In industry it was called 'scientific management'. It developed
in intellectual life with a concept of what was called a 'responsible
class' of technocratic, serious intellectuals who could solve
the world's problems rationally, and would have to be protected
from the 'vulgar masses' who might interfere with them. And
it goes right up until the present.
Just
how realistic this is, is another question, but for the class
of technical intellectuals, it's a very attractive conception
that, 'We are the rational, intelligent people, and management
and decision-making should be in our hands.'
Actually,
as I've pointed out in some of the things I've written, it's
very close to Bolshevism. And, in fact, if you put side-by-side,
say, statements by people like Robert McNamara and V.I. Lenin,
it's strikingly similar. In both cases there's a conception
of a vanguard of rational planners who know the direction that
society ought to go and can make efficient decisions, and have
to be allowed to do so without interference from, what one of
them, Walter Lippmann, called the 'meddlesome and ignorant outsiders,'
namely, the population, who just get in the way.
It's
not an entirely new conception: it's just a new category of
people. Two hundred years ago you didn't have an easily identifiable
class of technical intellectuals, just generally educated people.
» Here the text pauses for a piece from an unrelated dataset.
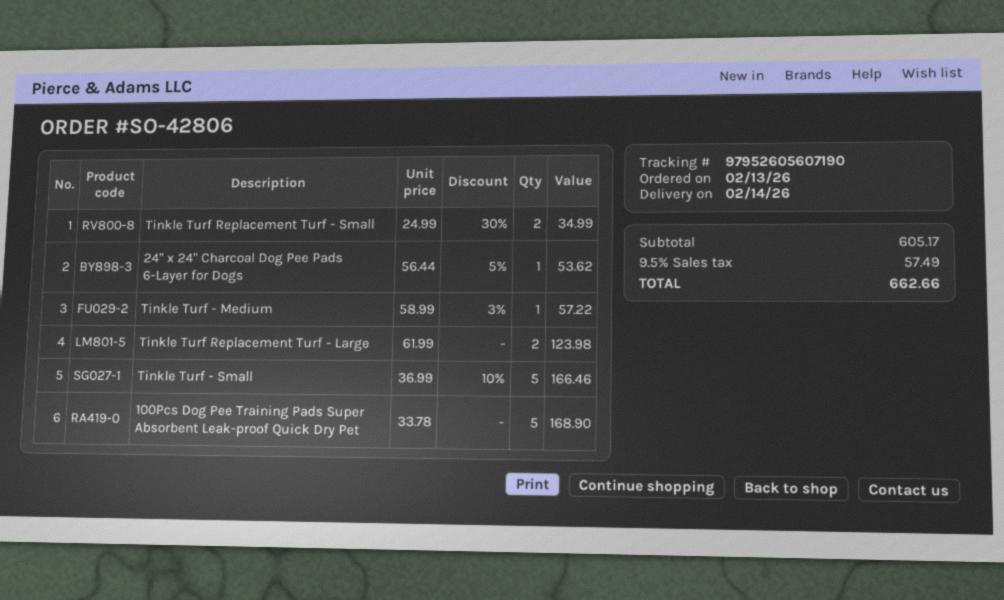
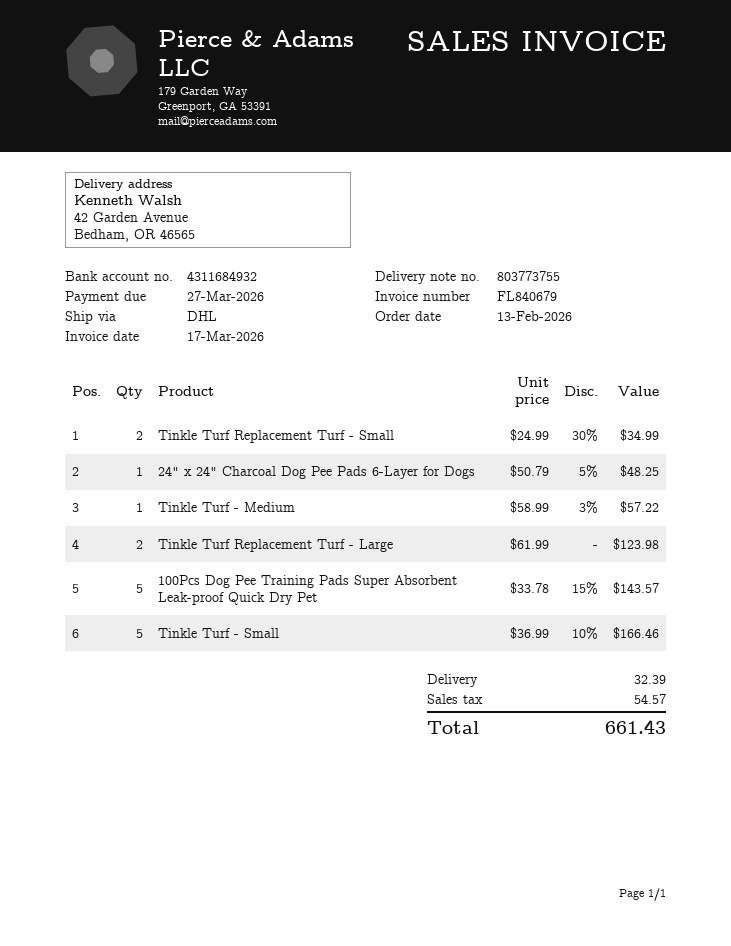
24" x 24" Charcoal Dog Pee Pads 6-Layer for Dogs: 1 x 56.44 - 5% = 53.62 -> 1 x 50.79 - 5% = 48.25
100Pcs Dog Pee Training Pads Super Absorbent Leak-proof Quick Dry Pet: 5 x 33.78 = 168.90 -> 5 x 33.78 - 15% = 143.57
shipping: none -> 32.39
tax: 57.49 -> 54.57
total: 662.66 -> 661.43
But as scientific and technical progress increased there were
people who felt they can appropriate it and become the proper
managers of the society, in every domain. That, as I said, goes
from scientific management in industry, to social and political
control.
There
are periods in history, for example, during the Kennedy years,
when these ideas really flourished. There were, as they called
themselves, 'the best and the brightest.' The 'smart guys' who
could run everything if only they were allowed to; who could
do things scientifically without people getting in their way.
It's
a pretty constant strain, and understandable. And it underlies
the fear and dislike of democracy that runs through elite culture
always, and very dramatically right now. It often correlates
closely with posturing about love of democracy. As any reader
of Orwell would expect, these two things tend to correlate.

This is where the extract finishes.